What you need to do — Copy out each line below containing "World".

Given records START

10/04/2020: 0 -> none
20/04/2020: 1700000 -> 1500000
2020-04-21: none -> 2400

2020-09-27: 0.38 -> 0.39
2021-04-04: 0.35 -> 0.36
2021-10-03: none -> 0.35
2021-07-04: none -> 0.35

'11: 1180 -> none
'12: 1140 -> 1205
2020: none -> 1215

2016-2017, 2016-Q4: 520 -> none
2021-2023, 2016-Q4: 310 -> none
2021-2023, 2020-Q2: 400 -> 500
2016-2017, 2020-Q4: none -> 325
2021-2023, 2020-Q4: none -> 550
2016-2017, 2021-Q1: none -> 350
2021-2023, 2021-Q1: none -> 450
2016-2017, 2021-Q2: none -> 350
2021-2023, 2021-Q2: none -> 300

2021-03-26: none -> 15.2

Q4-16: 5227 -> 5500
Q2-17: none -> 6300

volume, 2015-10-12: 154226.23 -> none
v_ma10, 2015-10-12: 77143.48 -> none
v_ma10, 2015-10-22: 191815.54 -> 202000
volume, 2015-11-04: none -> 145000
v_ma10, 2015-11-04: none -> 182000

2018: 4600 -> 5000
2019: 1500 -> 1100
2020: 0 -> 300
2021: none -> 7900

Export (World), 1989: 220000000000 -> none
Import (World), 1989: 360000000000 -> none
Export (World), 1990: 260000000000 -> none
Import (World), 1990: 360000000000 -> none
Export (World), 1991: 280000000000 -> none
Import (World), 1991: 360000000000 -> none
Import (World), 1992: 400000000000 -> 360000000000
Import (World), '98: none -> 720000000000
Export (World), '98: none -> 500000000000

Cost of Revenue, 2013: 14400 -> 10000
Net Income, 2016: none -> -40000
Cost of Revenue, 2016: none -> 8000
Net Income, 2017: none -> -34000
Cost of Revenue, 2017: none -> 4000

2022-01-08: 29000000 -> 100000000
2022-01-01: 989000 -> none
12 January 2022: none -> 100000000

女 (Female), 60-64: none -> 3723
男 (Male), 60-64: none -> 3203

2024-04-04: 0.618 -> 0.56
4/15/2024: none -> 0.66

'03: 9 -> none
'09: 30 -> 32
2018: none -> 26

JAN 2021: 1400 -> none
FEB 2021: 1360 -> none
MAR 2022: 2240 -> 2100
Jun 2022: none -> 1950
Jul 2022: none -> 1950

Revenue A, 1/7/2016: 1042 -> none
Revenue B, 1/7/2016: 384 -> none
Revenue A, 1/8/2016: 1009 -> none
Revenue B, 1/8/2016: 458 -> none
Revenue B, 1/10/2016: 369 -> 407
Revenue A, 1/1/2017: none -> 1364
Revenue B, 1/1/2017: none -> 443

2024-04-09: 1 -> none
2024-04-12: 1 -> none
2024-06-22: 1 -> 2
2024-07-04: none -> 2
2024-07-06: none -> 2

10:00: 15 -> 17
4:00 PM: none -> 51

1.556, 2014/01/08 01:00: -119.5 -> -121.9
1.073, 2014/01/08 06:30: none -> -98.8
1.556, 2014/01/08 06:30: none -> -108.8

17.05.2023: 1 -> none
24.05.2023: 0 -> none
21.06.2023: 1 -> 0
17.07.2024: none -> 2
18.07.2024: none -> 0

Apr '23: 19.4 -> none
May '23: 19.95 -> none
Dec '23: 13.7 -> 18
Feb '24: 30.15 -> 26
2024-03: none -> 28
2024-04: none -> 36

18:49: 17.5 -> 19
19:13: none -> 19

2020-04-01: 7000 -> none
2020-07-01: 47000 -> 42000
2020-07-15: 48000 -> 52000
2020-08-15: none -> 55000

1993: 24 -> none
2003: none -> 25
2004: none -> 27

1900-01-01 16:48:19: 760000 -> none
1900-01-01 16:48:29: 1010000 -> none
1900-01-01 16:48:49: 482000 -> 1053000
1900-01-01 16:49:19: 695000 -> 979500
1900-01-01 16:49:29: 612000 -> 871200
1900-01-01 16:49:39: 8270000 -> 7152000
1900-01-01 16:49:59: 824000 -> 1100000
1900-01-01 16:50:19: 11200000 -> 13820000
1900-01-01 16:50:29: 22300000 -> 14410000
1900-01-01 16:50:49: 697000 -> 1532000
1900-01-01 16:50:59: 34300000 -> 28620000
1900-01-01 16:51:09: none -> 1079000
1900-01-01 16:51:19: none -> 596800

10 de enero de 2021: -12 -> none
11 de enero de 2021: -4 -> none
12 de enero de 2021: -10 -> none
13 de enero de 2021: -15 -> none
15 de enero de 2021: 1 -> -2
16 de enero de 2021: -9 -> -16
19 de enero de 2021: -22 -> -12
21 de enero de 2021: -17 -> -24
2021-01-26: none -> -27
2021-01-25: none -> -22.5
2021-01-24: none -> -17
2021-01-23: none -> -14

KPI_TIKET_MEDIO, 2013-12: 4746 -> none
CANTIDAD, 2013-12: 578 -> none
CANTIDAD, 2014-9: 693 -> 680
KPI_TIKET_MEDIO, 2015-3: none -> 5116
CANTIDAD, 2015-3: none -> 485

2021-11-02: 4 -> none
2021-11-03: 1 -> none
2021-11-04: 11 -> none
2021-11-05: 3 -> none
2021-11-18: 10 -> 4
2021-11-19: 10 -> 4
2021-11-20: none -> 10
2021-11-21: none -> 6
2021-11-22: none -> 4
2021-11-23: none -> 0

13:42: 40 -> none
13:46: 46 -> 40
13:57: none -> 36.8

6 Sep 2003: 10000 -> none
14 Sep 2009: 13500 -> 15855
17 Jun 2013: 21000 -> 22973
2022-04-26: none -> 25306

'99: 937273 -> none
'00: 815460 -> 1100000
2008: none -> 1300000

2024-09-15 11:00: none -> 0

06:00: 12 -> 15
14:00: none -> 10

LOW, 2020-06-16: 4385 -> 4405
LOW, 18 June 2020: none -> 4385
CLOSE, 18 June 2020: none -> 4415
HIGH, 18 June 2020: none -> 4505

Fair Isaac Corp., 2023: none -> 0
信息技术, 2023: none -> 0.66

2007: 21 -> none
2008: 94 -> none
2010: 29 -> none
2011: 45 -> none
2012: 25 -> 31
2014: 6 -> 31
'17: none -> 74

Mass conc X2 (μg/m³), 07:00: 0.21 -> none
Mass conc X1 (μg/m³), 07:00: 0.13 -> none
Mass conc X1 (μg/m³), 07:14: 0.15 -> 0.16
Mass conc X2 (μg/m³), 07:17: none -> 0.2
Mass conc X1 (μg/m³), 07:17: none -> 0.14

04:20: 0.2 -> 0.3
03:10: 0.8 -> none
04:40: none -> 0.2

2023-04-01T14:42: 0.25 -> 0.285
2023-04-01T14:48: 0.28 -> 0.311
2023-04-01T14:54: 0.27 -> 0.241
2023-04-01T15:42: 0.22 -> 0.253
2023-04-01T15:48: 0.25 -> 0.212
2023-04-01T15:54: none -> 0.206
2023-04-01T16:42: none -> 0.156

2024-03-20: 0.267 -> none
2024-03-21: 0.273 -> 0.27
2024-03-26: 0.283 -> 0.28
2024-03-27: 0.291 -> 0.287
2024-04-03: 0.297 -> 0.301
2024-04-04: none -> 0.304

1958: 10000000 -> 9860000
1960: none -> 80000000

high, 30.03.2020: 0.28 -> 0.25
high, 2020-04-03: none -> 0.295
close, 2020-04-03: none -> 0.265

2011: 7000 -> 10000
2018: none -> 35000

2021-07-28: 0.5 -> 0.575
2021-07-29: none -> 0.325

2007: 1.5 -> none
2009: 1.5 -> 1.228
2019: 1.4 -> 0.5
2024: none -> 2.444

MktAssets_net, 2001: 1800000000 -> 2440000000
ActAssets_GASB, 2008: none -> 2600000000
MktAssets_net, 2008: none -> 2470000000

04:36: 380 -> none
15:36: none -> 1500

Given records END

Solution for this problem —
Export (World), 1989: 220000000000 -> none
Import (World), 1989: 360000000000 -> none
Export (World), 1990: 260000000000 -> none
Import (World), 1990: 360000000000 -> none
Export (World), 1991: 280000000000 -> none
Import (World), 1991: 360000000000 -> none
Import (World), 1992: 400000000000 -> 360000000000
Import (World), '98: none -> 720000000000
Export (World), '98: none -> 500000000000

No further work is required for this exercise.